Artif Intell Med. 1996 Oct;8(5):505-14. doi: 10.1016/S0933-3657(96)00357-0.
Inductive learning algorithms are powerful tools for the extraction of knowledge from data. Their success in medical domains is well-known. In medical diagnosis domains and generally in real-world applications among other problems, inductive learning algorithms have to deal with unknown values. In most cases unknown values are treated as missing ones, i.e. unknown values which are related to the class of training examples, but are missing due to lack of measurements. In this paper we address the problem of don't care values, which are unknown, because they are irrelevant to the class of the examples. The distinction of don't care values and missing ones is important in medical domains. With this distinction the experts are able to relate each diagnosis to the appropriate subset of attributes. We present techniques for dealing efficiently with don't care values in the induction of decision trees.

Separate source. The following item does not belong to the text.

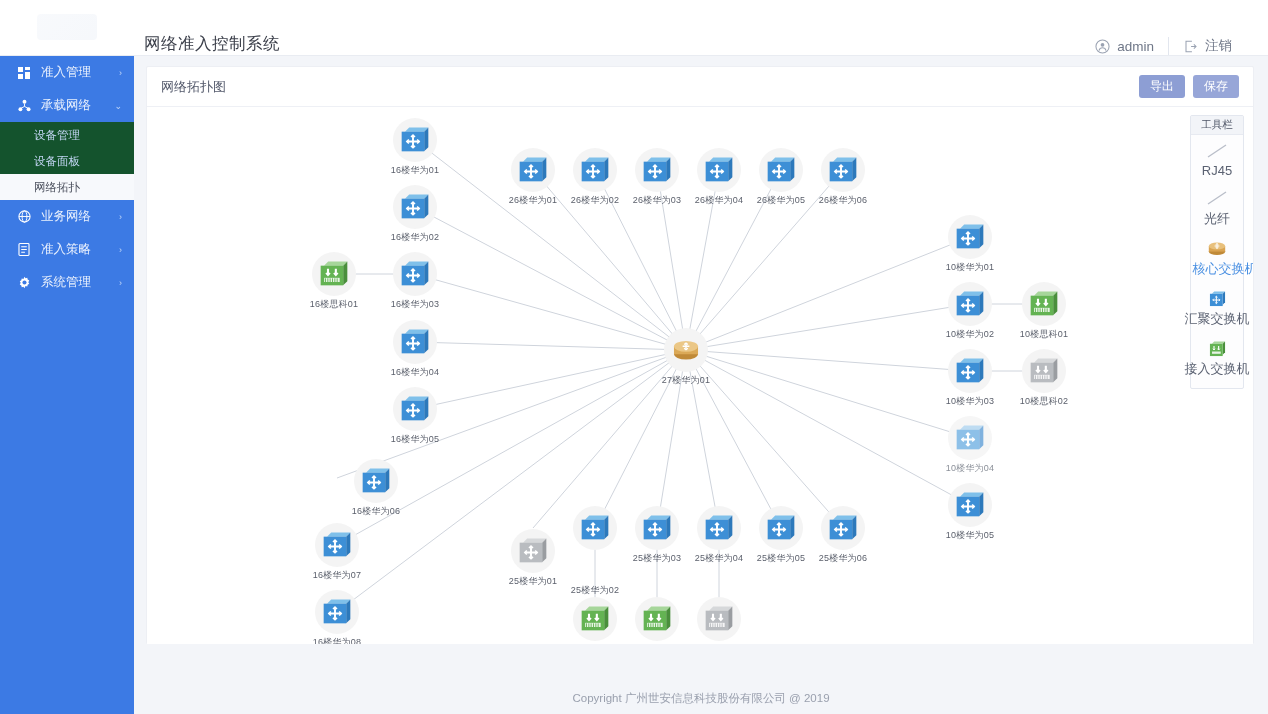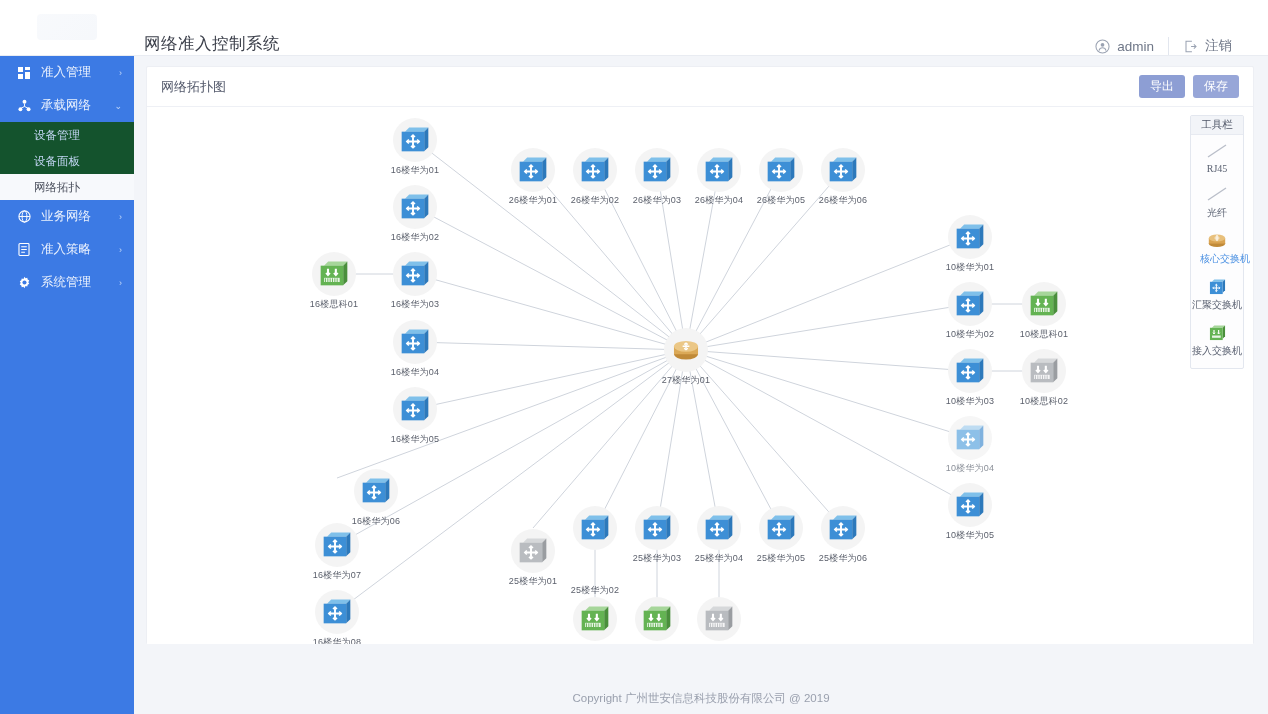"RJ45" .tb-label { font-family: Liberation Serif, serif -> none; font-size: 10px -> 13px }
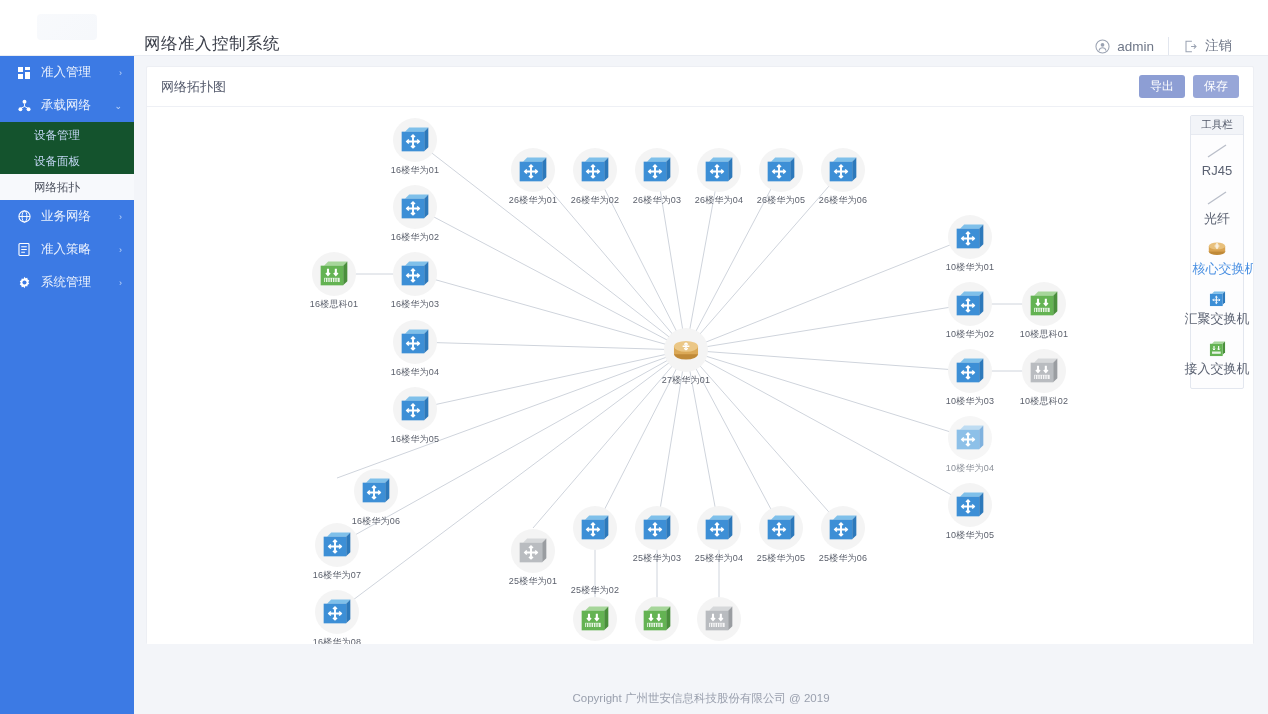"16楼华为06" div.node { top: 384px -> 374px }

Furthermore, we examine the importance of the distinction between missing and don't care values and we investigate the existence of don't care values instead of missing ones, in medical and non-medical real-world datasets.
归纳学习算法是从数据中提取知识的强大工具。它们在医学领域的成功是众所周知的。在医学诊断领域以及一般在实际应用中,除了其他问题外,归纳学习算法还必须处理未知值。在大多数情况下,未知值被视为缺失值,即与训练示例类别相关但由于缺乏测量而缺失的未知值。在本文中,我们解决了无关值的问题,这些值是未知的,因为它们与示例类别无关。在医学领域,区分无关值和缺失值很重要。通过这种区分,专家能够将每个诊断与适当的属性子集相关联。我们提出了在决策树归纳中有效处理无关值的技术。此外,我们研究了区分缺失值和无关值的重要性,并调查了在医学和非医学实际数据集里存在无关值而非缺失值的情况。